1999: Writes the majority ruling opinion in the 5-4 sexual harassment ruling that public school districts that receive federal funds can be held liable when they are "deliberately indifferent" to the harassment of one student by another. Davis v. Monroe Cnty. Bd. of Ed.
2000: Votes with the majority in a 5-4 decision that strikes down state laws banning the medical procedure that critics call "partial-birth" abortion. Stenberg v. Carhart​
December 2000: Votes in the majority to end the recount in Florida which leads to George W. Bush becoming president of the United States. O'Connor and Anthony M. Kennedy are the only justices who do not attach their names to either a concurring or dissenting opinion in the case. Bush v. Gore
2009: Founded the 501(c)3 non-profit organization, O'Connor House, dedicated to solving complex issues through civil discourse and collaborative action. In March 2015 O'Connor House, became the Sandra Day O'Connor Institute.
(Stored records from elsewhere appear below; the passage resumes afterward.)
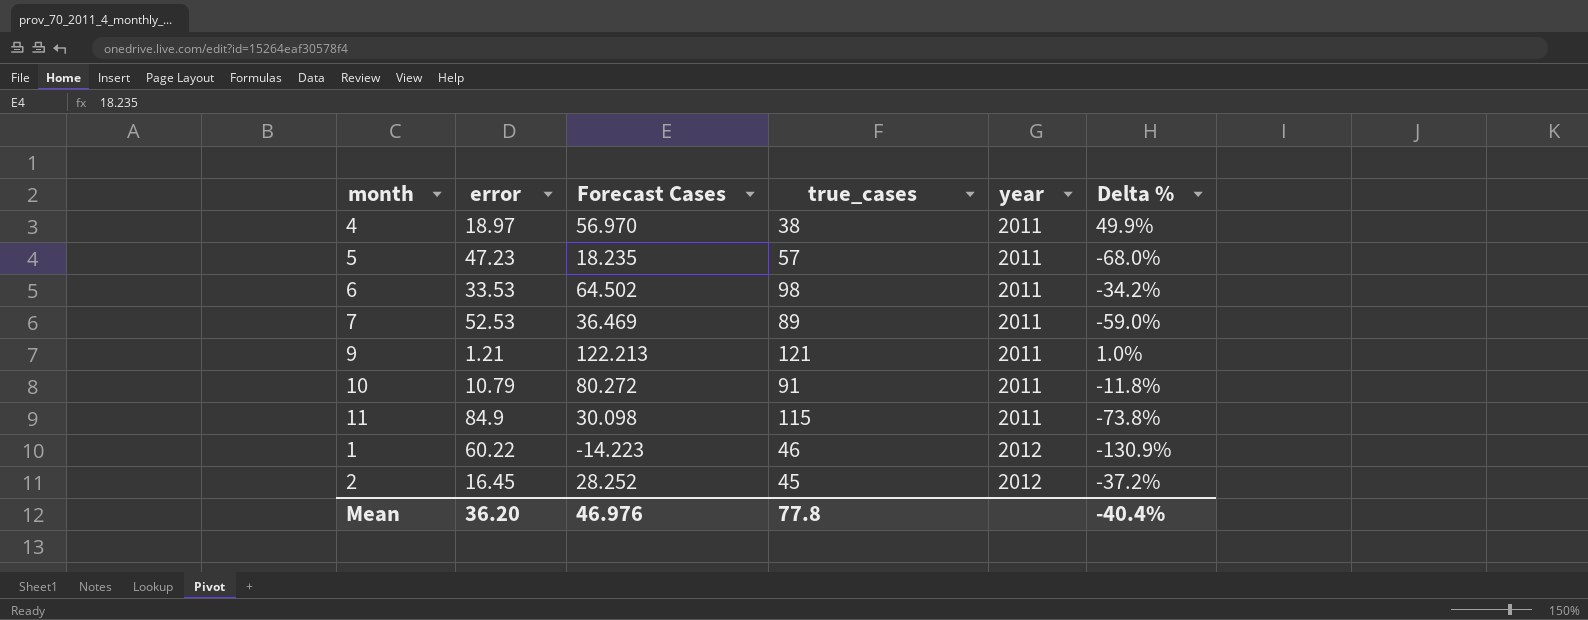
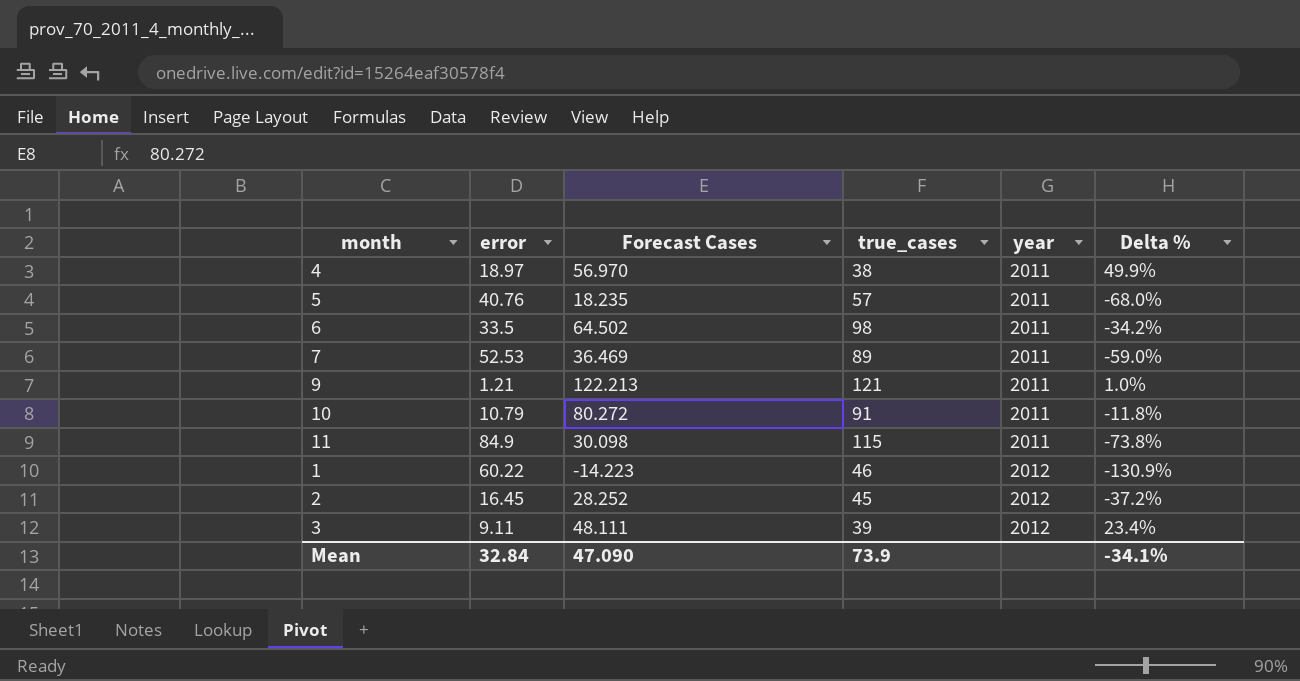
5 | error: 47.23 -> 40.76
6 | error: 33.53 -> 33.5
row 3: none -> 9.11 | 48.111 | 39 | 2012 | 23.4%
Mean | error: 36.20 -> 32.84
Mean | Forecast Cases: 46.976 -> 47.090
Mean | true_cases: 77.8 -> 73.9
Mean | Delta %: -40.4% -> -34.1%

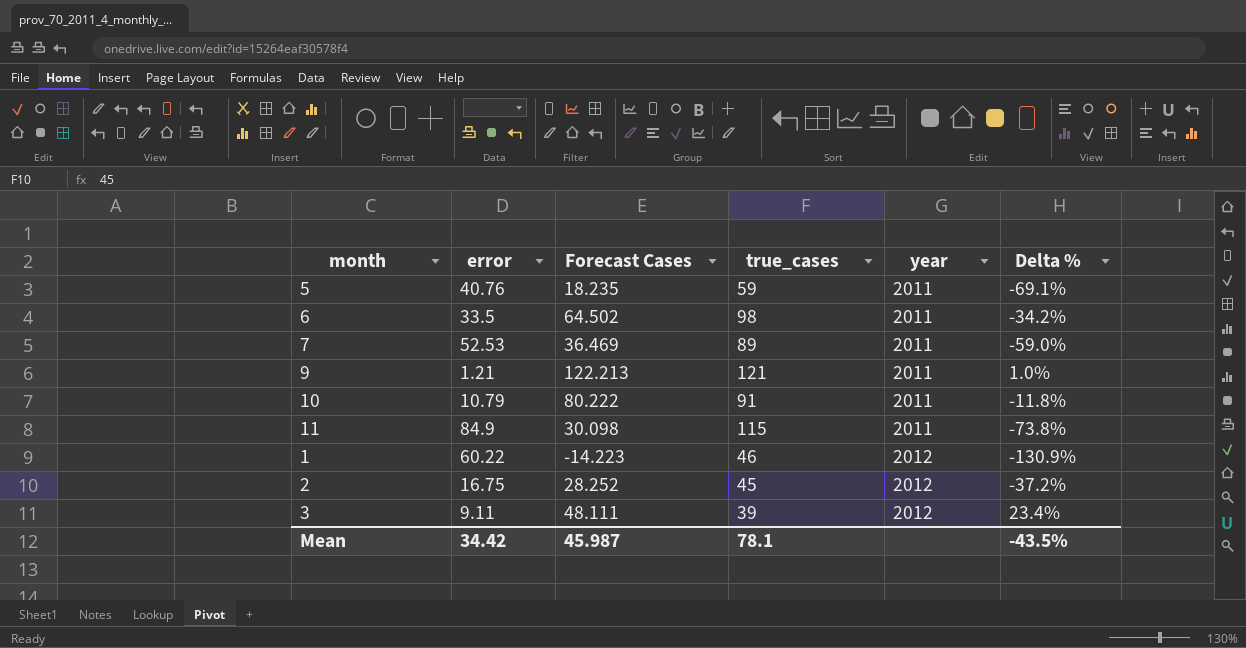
row 4: 18.97 | 56.970 | 38 | 2011 | 49.9% -> none
5 | true_cases: 57 -> 59
5 | Delta %: -68.0% -> -69.1%
10 | Forecast Cases: 80.272 -> 80.222
2 | error: 16.45 -> 16.75
Mean | error: 32.84 -> 34.42
Mean | Forecast Cases: 47.090 -> 45.987
Mean | true_cases: 73.9 -> 78.1
Mean | Delta %: -34.1% -> -43.5%

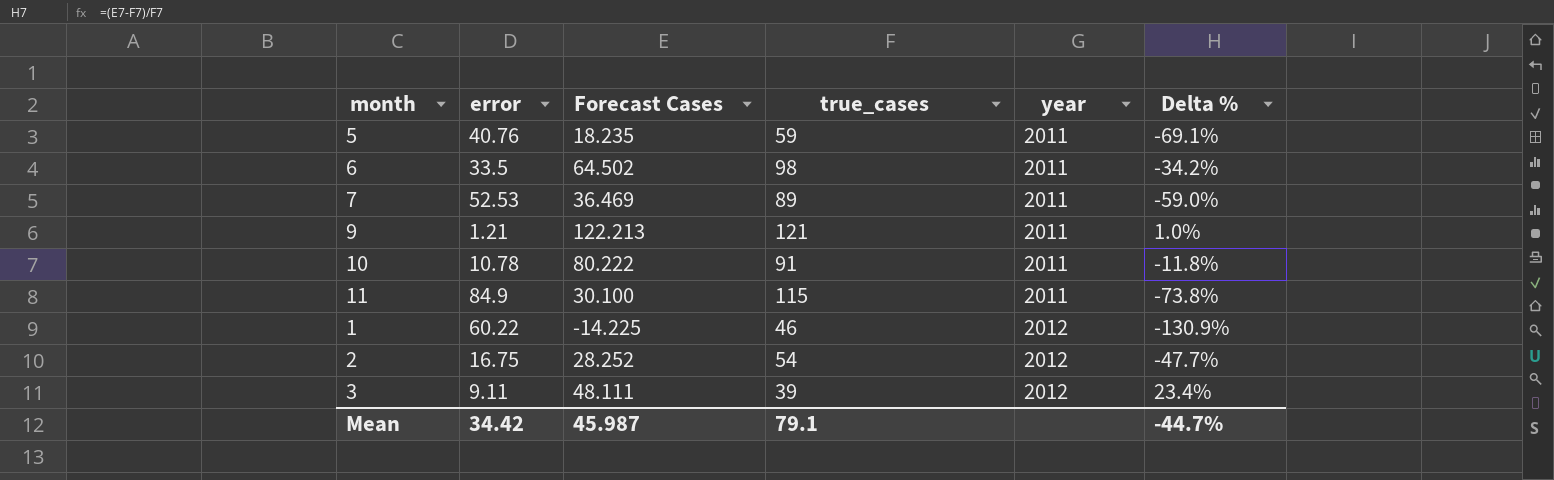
10 | error: 10.79 -> 10.78
11 | Forecast Cases: 30.098 -> 30.100
1 | Forecast Cases: -14.223 -> -14.225
2 | true_cases: 45 -> 54
2 | Delta %: -37.2% -> -47.7%
Mean | true_cases: 78.1 -> 79.1
Mean | Delta %: -43.5% -> -44.7%

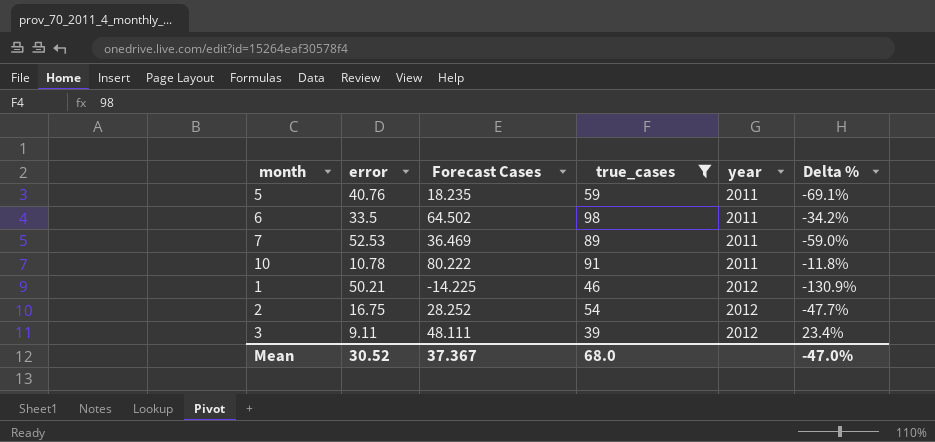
filter: none -> true_cases <= 98
1 | error: 60.22 -> 50.21
Mean | error: 34.42 -> 30.52
Mean | Forecast Cases: 45.987 -> 37.367
Mean | true_cases: 79.1 -> 68.0
Mean | Delta %: -44.7% -> -47.0%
O'Connor serves as Founder and Advisor to the O'Connor Institute.
2011: Becomes the Co-Chair of the National Advisory Board at the National Institute for Civil Discourse (NICD). The institute was created at the University of Arizona after the tragic shooting of former Congresswoman Gabrielle Giffords in 2011, that killed 6 people and wounded 13 others.
April 2013: The Board of Directors of Justice at Stake, a national judicial reform advocacy organization, announced that O'Connor would be joining the organization as Honorary Chair.
September 25, 2018: In recognition of the day Sandra Day O’Connor was sworn in as an Associate Justice to the Supreme Court of the United States and because she has distinguished herself as an extraordinary Arizonan and American who impacted our nation’s history for all future generations, Arizona Governor Doug Ducey declared September 25, 2018, as Sandra Day O'Connor Day.
October 23, 2018: Sandra Day O'Connor announced in a letter that she is in the early stages of what is likely Alzheimer's disease and is retiring from public life.
July 18, 2019: The O'Connor House was added to the National Register of Historic Places. O'Connor lived in the home from 1958 until 1981.
December 1, 2023: Died in Phoenix, Arizona.
In the West in remote areas where what you see is this enormous heaven and what a small place mankind has in that space. But you hope that what you see also lets you exist and be yourself despite the small speck that you are in the overall scheme of things.
- Sandra Day O'Connor
On October 28, 2013, the National Portrait Gallery at the Smithsonian Institute in Washington, D.C. celebrated the arrival of Nelson Shanks’s The Four Justices, a tribute to the four female justices who have served on the U.S. Supreme Court. The work measures approximately seven feet by five-and-a-half feet. Only men had sat on the bench of the Supreme Court until President Ronald Reagan appointed Sandra Day O’Connor in 1981. After O’Connor, the next woman to receive an appointment was Ruth Bader Ginsburg, a nominee of President Bill Clinton in 1993. President Barack Obama appointed Justices Sonia Sotomayor and Elena Kagan. Shanks’s oil on canvas painting is on loan to the National Portrait Gallery from Ian and Annette Cumming.